🤖 AI Summary
This work addresses the challenges posed by dynamic scenes, memory constraints, and periodic boundary conditions in fixed-radius nearest neighbor (FRNN) searches for particle physics simulations. To overcome these limitations, the authors propose an efficient RT Core–accelerated FRNN method that incorporates real-time BVH update and reconstruction strategies, eliminates reliance on traditional neighbor lists, and introduces novel support for periodic boundary conditions directly within the RT Core pipeline. This approach significantly broadens the applicability and energy efficiency of hardware-accelerated FRNN. Experimental results on the Lennard-Jones model demonstrate up to a 3.4× speedup in the RT Core pipeline and a 1.3–2.0× improvement in per-step simulation performance, while successfully enabling large-scale, non-uniform particle systems that previously failed due to insufficient memory.
📝 Abstract
In this work we introduce three ideas that can further improve particle FRNN physics simulations running on RT Cores; i) a real-time update/rebuild ratio optimizer for the bounding volume hierarchy (BVH) structure, ii) a new RT core use, with two variants, that eliminates the need of a neighbor list and iii) a technique that enables RT cores for FRNN with periodic boundary conditions (BC). Experimental evaluation using the Lennard-Jones FRNN interaction model as a case study shows that the proposed update/rebuild ratio optimizer is capable of adapting to the different dynamics that emerge during a simulation, leading to a RT core pipeline up to $\sim 3.4\times$ faster than with other known approaches to manage the BVH. In terms of simulation step performance, the proposed variants can significantly improve the speedup and energy efficiency (EE) of the base RT core idea; from $\sim1.3\times$ at small radius to $\sim2.0\times$ for log normal radius distributions.

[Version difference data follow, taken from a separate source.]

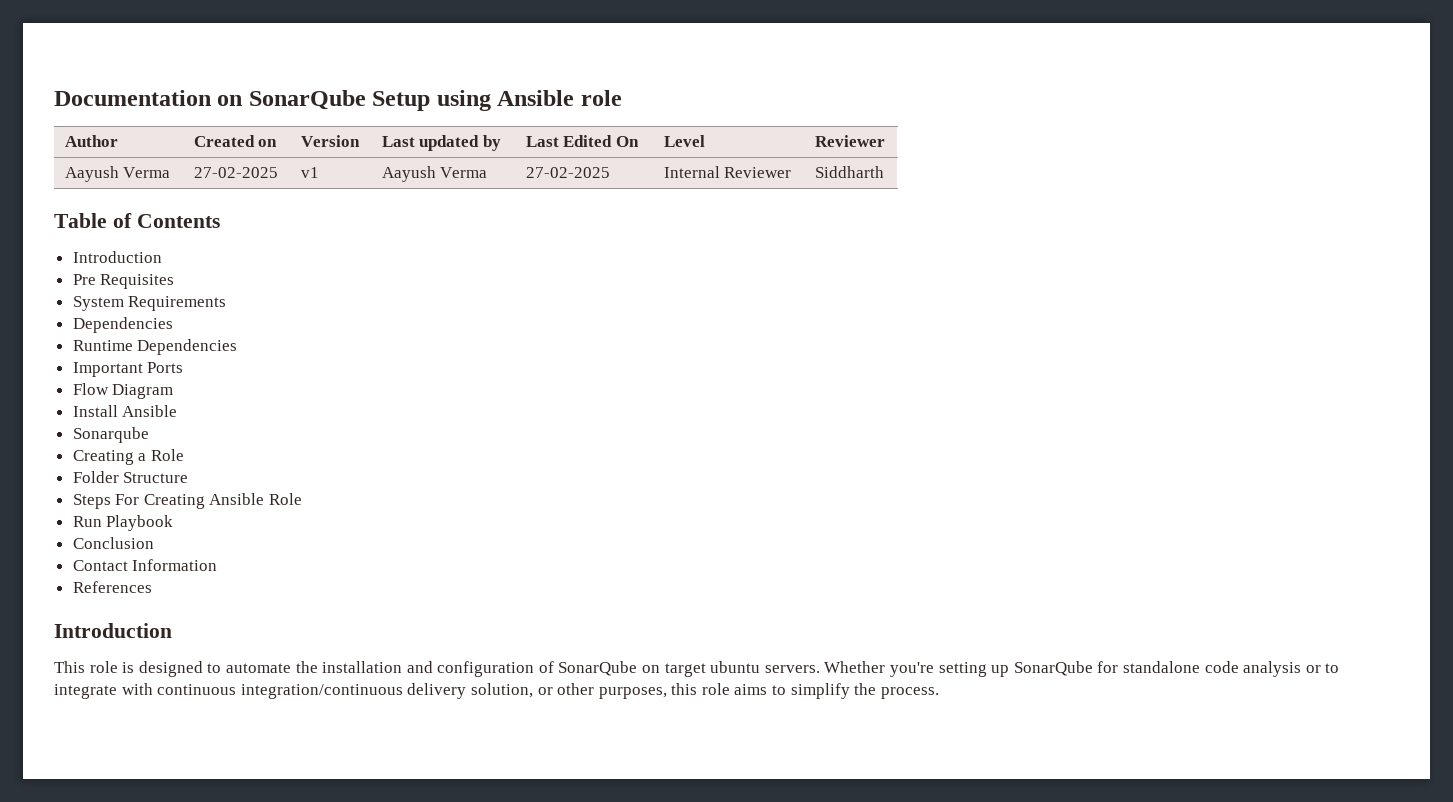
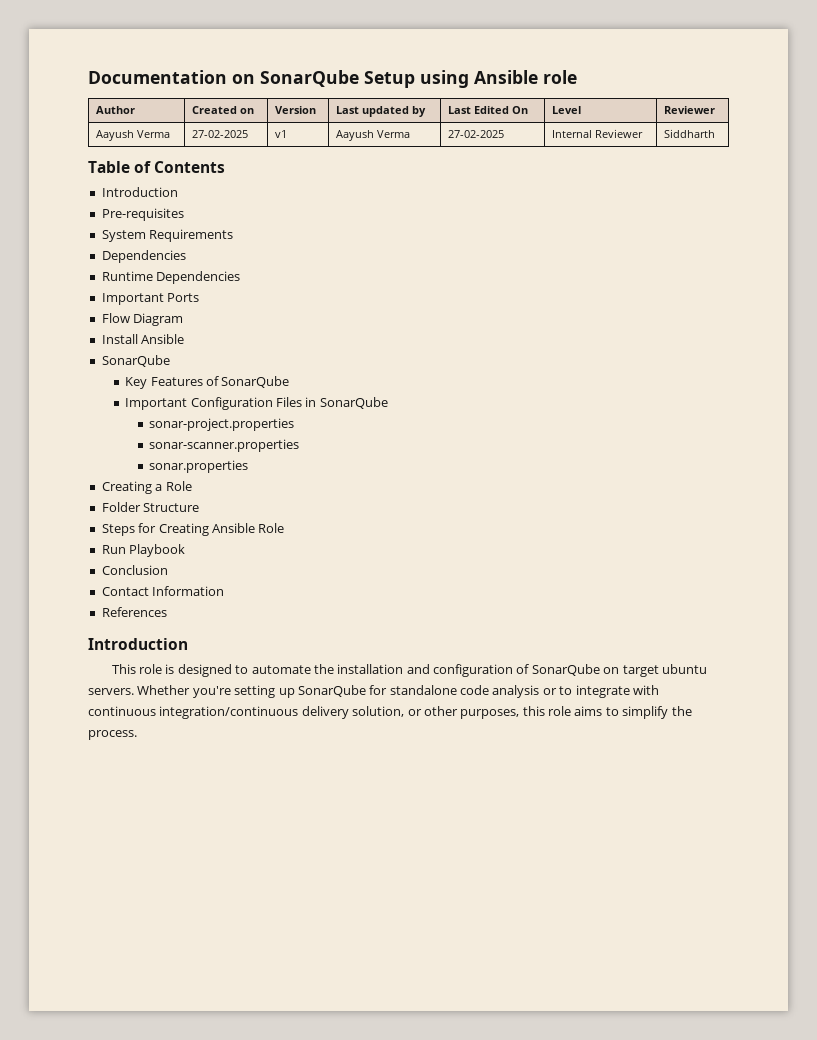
- Pre Requisites
+ Pre-requisites
  Install Ansible
- Sonarqube
+ SonarQube
+ Key Features of SonarQube
+ Important Configuration Files in SonarQube
+ sonar-project.properties
+ sonar-scanner.properties
+ sonar.properties
- Steps For Creating Ansible Role
+ Steps for Creating Ansible Role

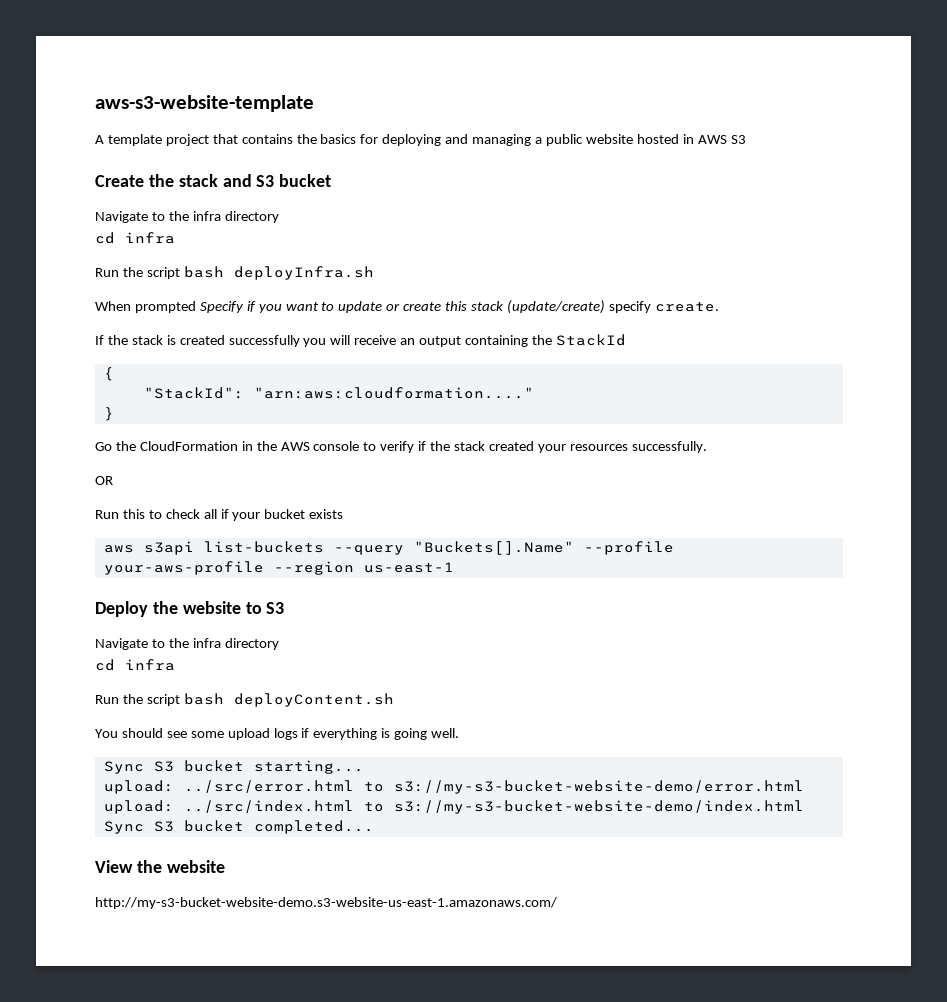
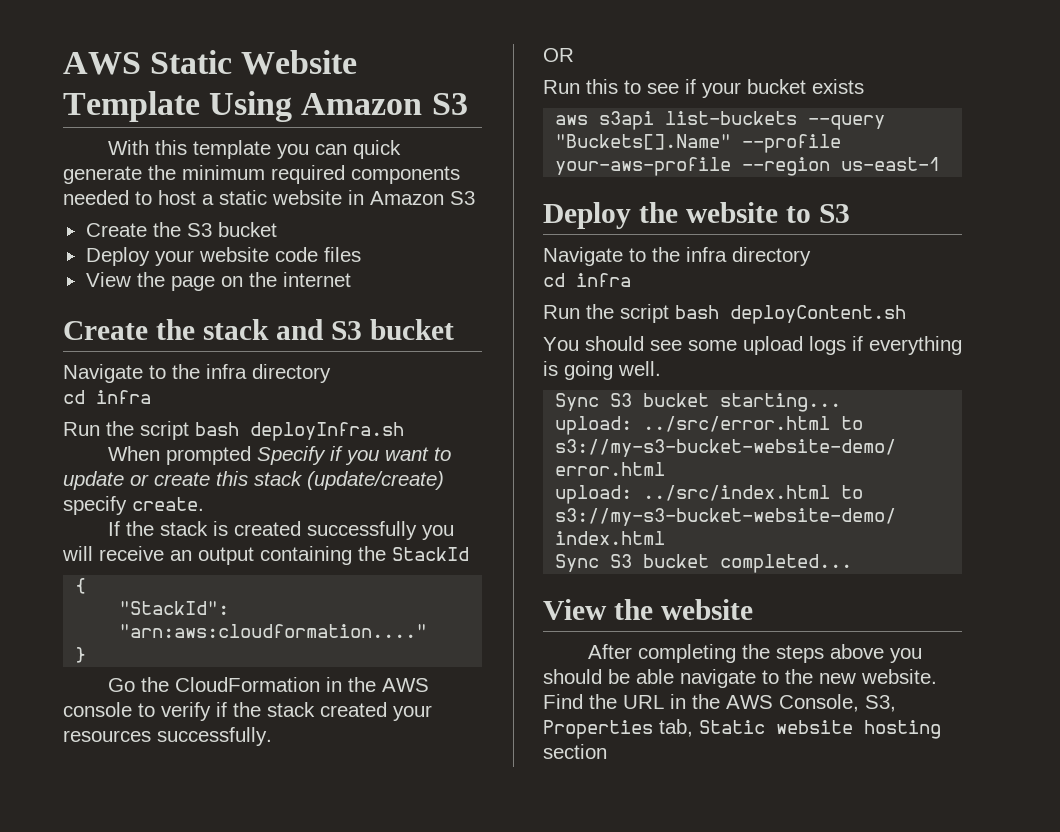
- aws-s3-website-template
- A template project that contains the basics for deploying and managing a public website hosted in AWS S3
+ AWS Static Website Template Using Amazon S3
+ With this template you can quick generate the minimum required components needed to host a static website in Amazon S3
+ Create the S3 bucket
+ Deploy your website code files
+ View the page on the internet
- Run this to check all if your bucket exists
+ Run this to see if your bucket exists
- http://my-s3-bucket-website-demo.s3-website-us-east-1.amazonaws.com/
+ After completing the steps above you should be able navigate to the new website. Find the URL in the AWS Console, S3, Properties tab, Static website hosting section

Furthermore, the proposed variants manage to simulate cases that would otherwise not fit in memory because of the use of neighbor lists, such as clusters of particles with log normal radius distribution. The proposed RT Core technique to support periodic BC is indeed effective as it does not introduce any significant penalty in performance. In terms of scaling, the proposed methods scale both their performance and EE across GPU generations. Throughout the experimental evaluation, we also identify the simulation cases were regular GPU computation should still be preferred, contributing to the understanding of the strengths and limitations of RT cores.